# Calculate $\int_0^{\infty } \left(x-\log \left(e^x-x\right)\right) \, dx$

Calculate the following integral: $$\int_0^{\infty} \left(x-\log \left(e^x-x\right)\right) \ \mathrm{d}x.$$

For recreational purposes, I calculate several interesting integrals, and I came across this case that blocks me.

One can immediately notice that $\log \left(e^x-x\right)\sim_{+\infty} x$ (since $\lim_{x\to +\infty}\frac{x}{\log(e^x-x)}=1$).

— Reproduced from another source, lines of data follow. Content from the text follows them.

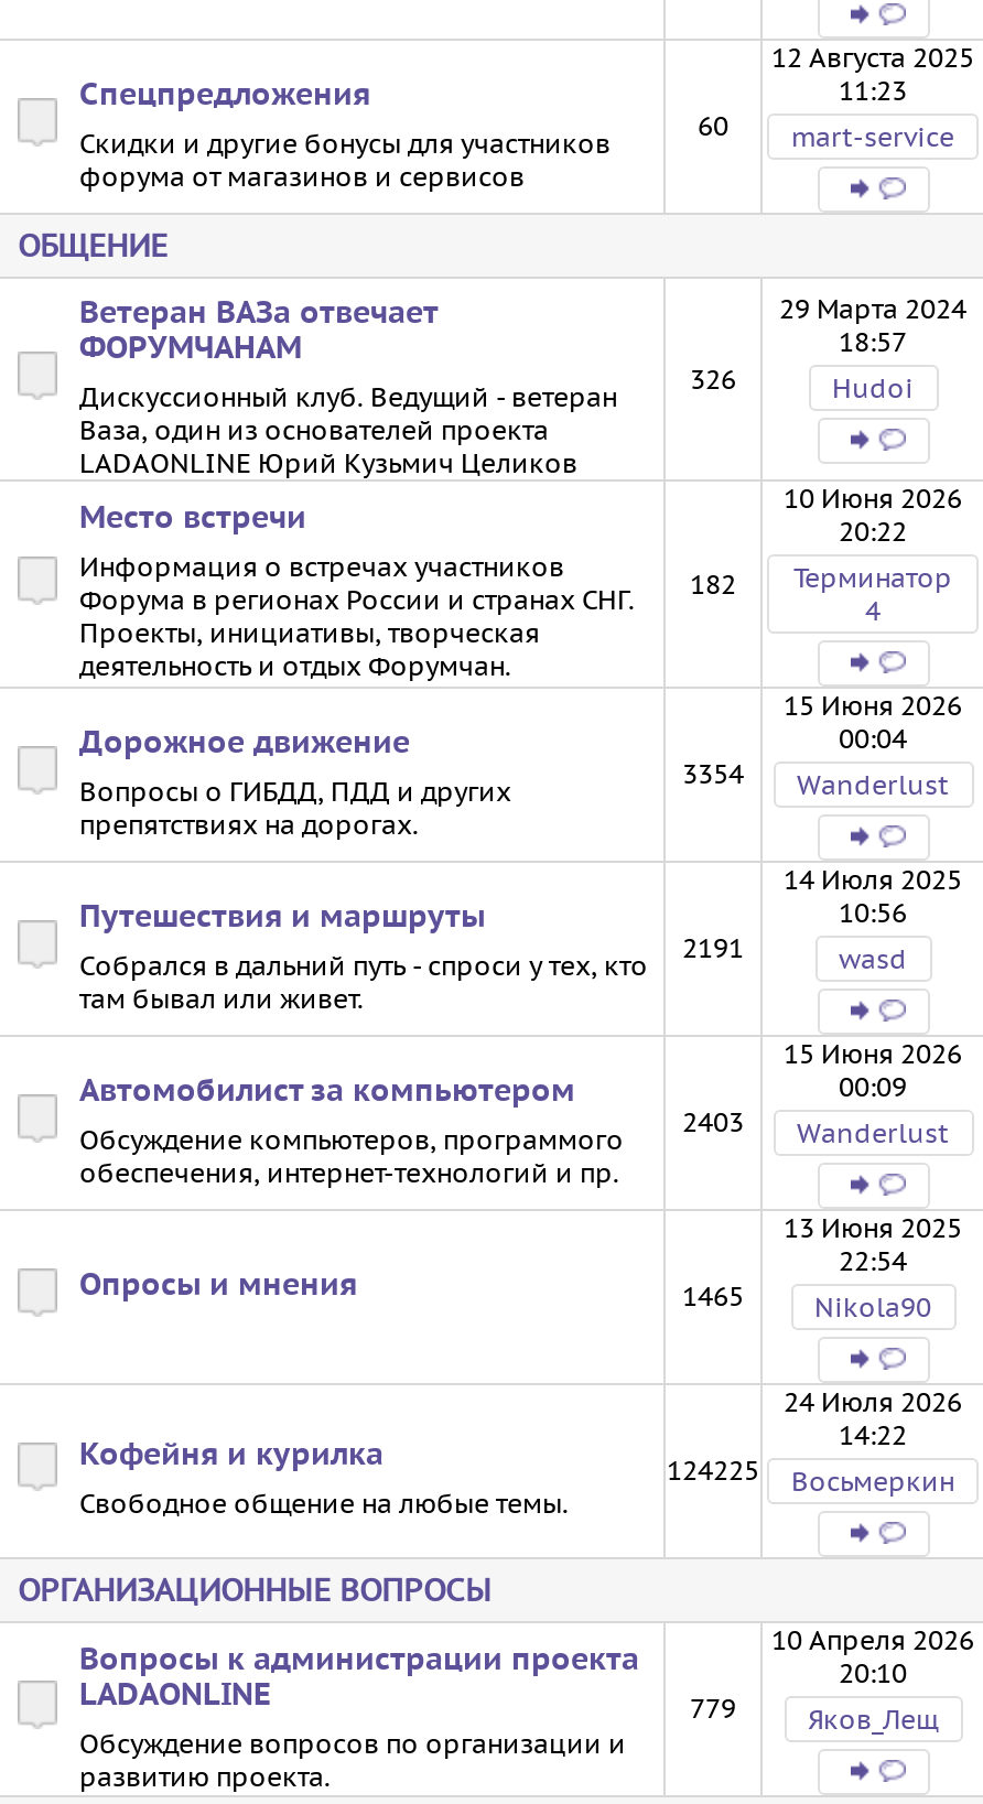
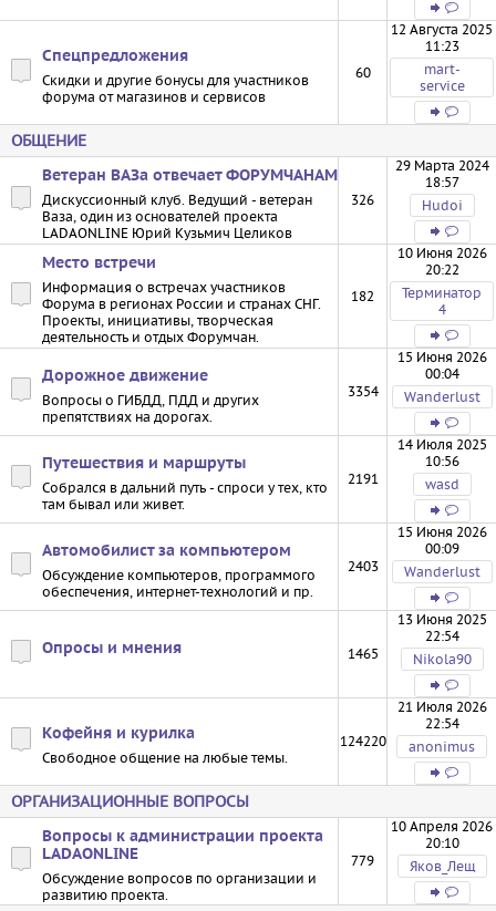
[784,1385,962,1497] 24 Июля 2026 | 14:22 | Восьмеркин -> [397,698,487,755] 21 Июля 2026 | 22:54 | anonimus
[667,1453,759,1486] 124225 -> [339,733,386,749] 124220

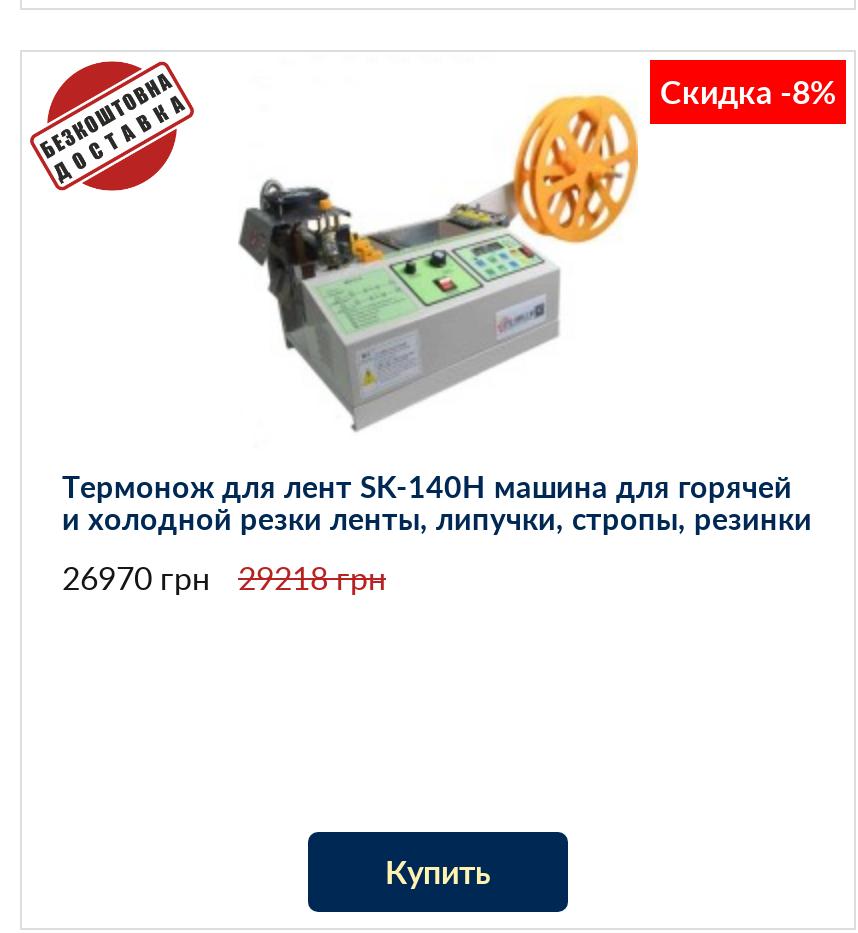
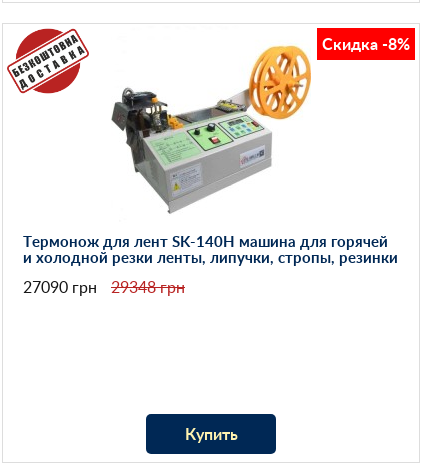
[62,556,210,600] 26970 грн -> [23,276,97,298] 27090 грн
[238,556,386,600] 29218 грн -> [111,276,185,298] 29348 грн

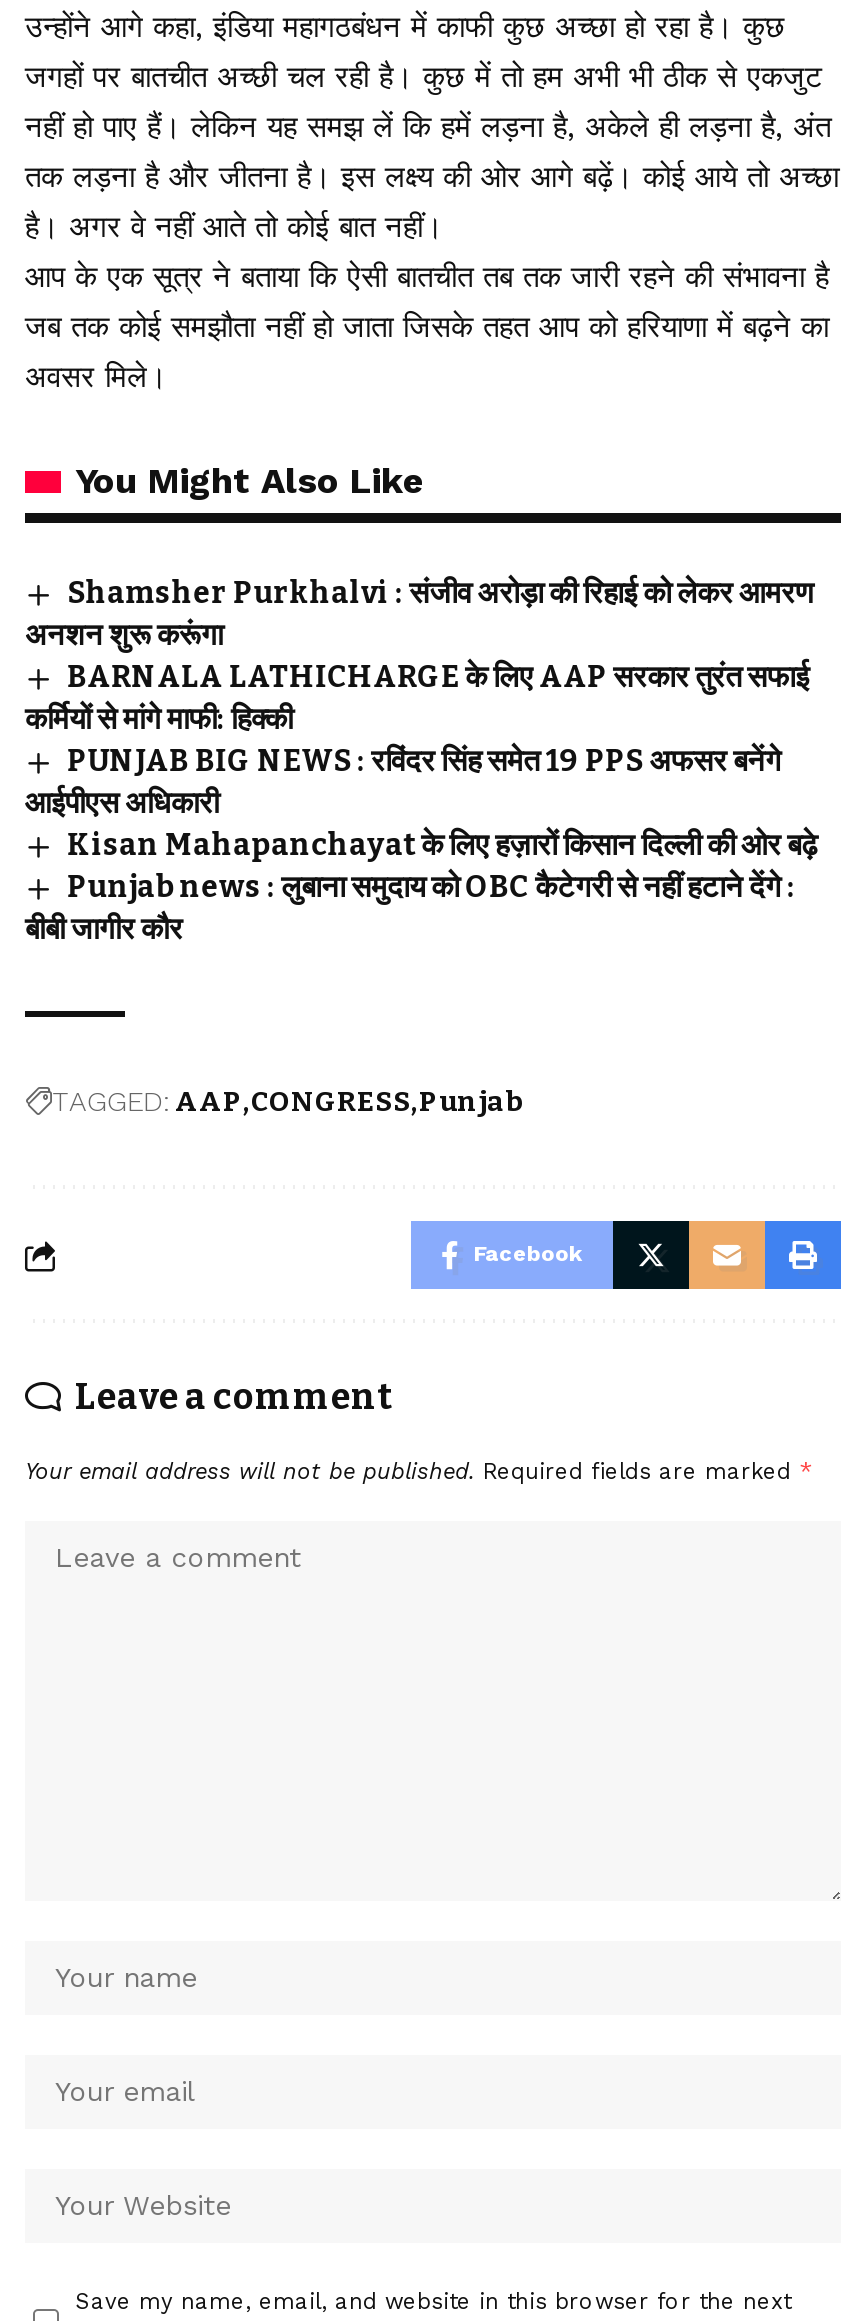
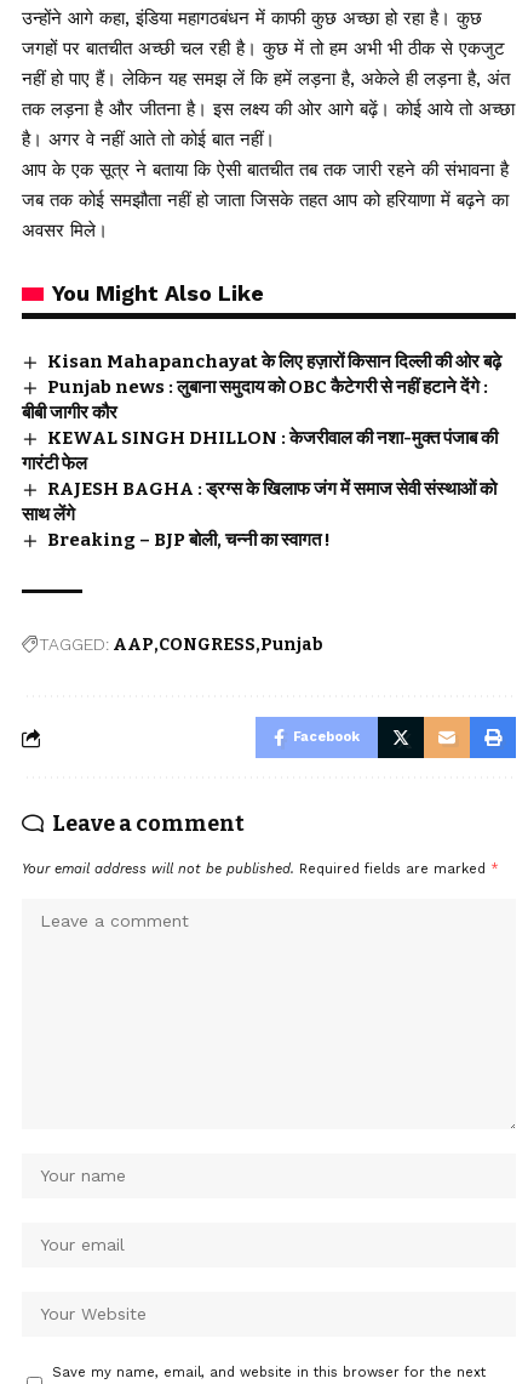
[25,575,813,821] Shamsher Purkhalvi : संजीव अरोड़ा की रिहाई को लेकर आमरण | अनशन शुरू करूंगा | BARNALA LATHICHARGE के लिए AAP सरकार तुरंत सफाई | कर्मियों से मांगे माफी: हिक्की | PUNJAB BIG NEWS : रविंदर सिंह समेत 19 PPS अफसर बनेंगे | आईपीएस अधिकारी -> none
moved [25,827,817,947] -> [22,351,501,423]: Kisan Mahapanchayat के लिए हज़ारों किसान दिल्ली की ओर बढ़े | Punjab news : लुबाना समुदाय को OBC कैटेगरी से नहीं हटाने देंगे : | बीबी जागीर कौर
none -> [22,427,498,551] KEWAL SINGH DHILLON : केजरीवाल की नशा-मुक्त पंजाब की | गारंटी फेल | RAJESH BAGHA : ड्रग्स के खिलाफ जंग में समाज सेवी संस्थाओं को | साथ लेंगे | Breaking – BJP बोली, चन्नी का स्वागत !

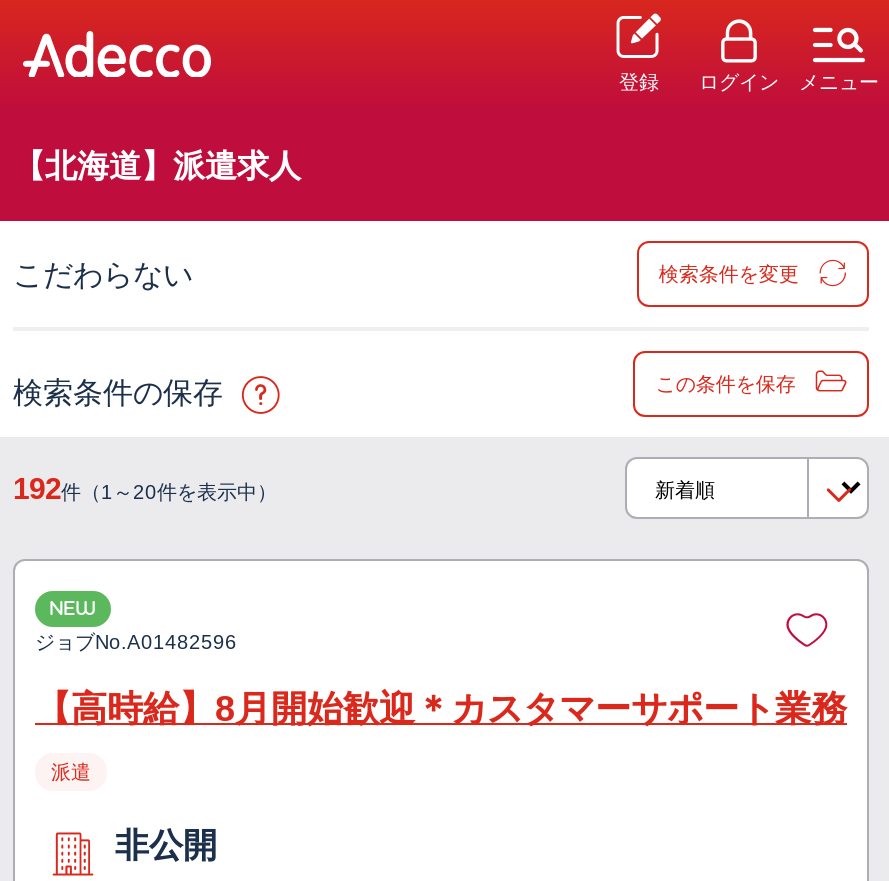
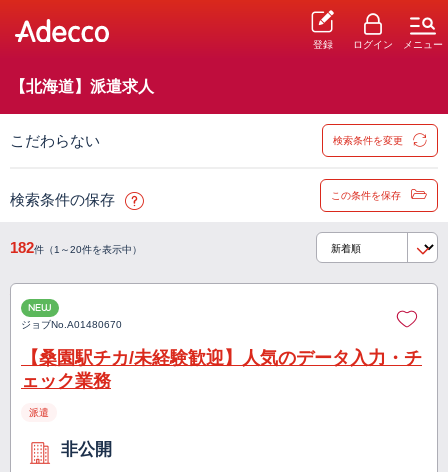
[13,471,277,505] 192件（1～20件を表示中） -> [10,239,142,256] 182件（1～20件を表示中）
[35,632,237,654] ジョブNo. A01482596 -> [21,319,122,330] ジョブNo. A01480670
[35,690,847,730] 【高時給】8月開始歓迎＊カスタマーサポート業務 -> [21,348,422,391] 【桑園駅チカ/未経験歓迎】人気のデータ入力・チ | ェック業務

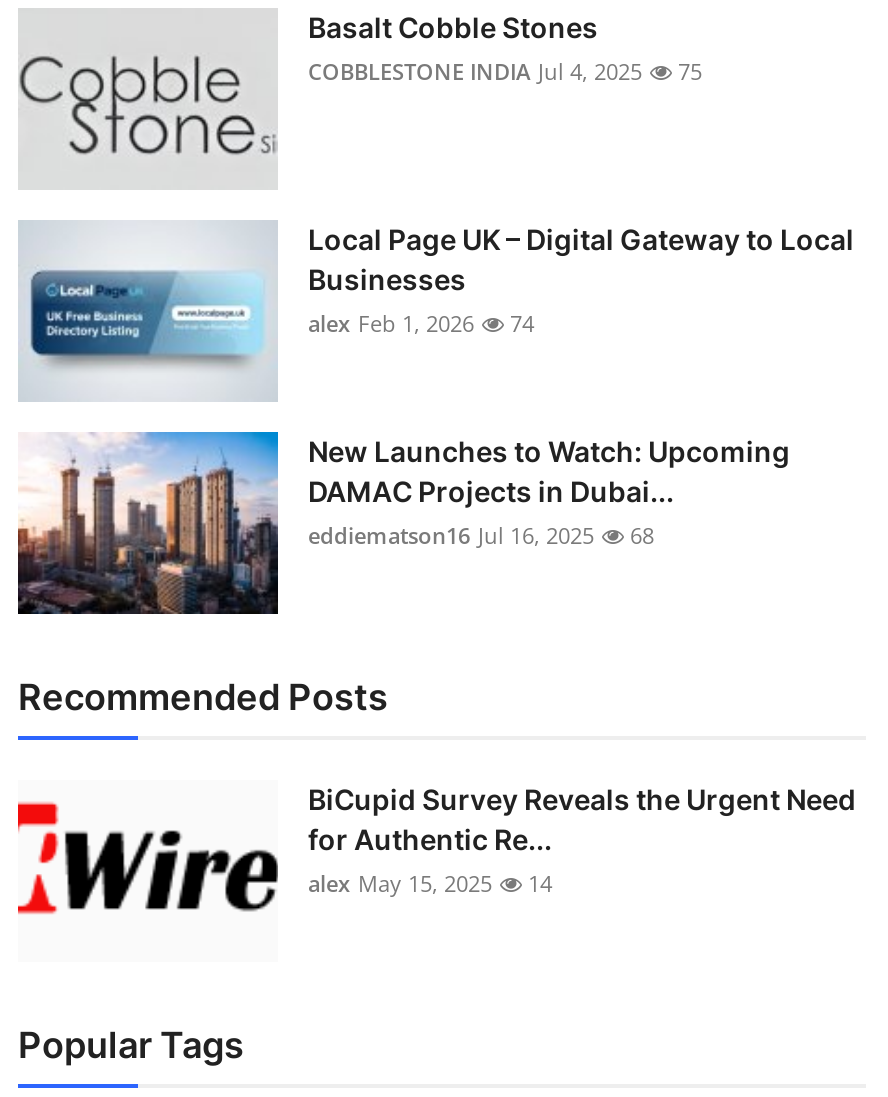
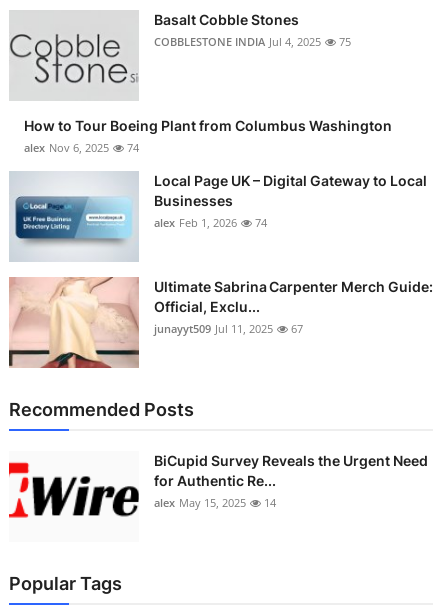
none -> [24,116,392,154] How to Tour Boeing Plant from Columbus Washington | alex Nov 6, 2025 | 74
[16,429,790,615] [image] | New Launches to Watch: Upcoming | DAMAC Projects in Dubai... | eddiematson16 Jul 16, 2025 | 68 -> [9,276,433,368] [image] | Ultimate Sabrina Carpenter Merch Guide: | Official, Exclu... | junayyt509 Jul 11, 2025 | 67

But I am unable to calculate the indefinite integral of this function or to establish the value of this improper integral in any other way.

Nevertheless, it is of course possible to calculate the result numerically ($\approx 1.15769475$) to an arbitrary precision, but I am more interested in the exact value and the method to get it.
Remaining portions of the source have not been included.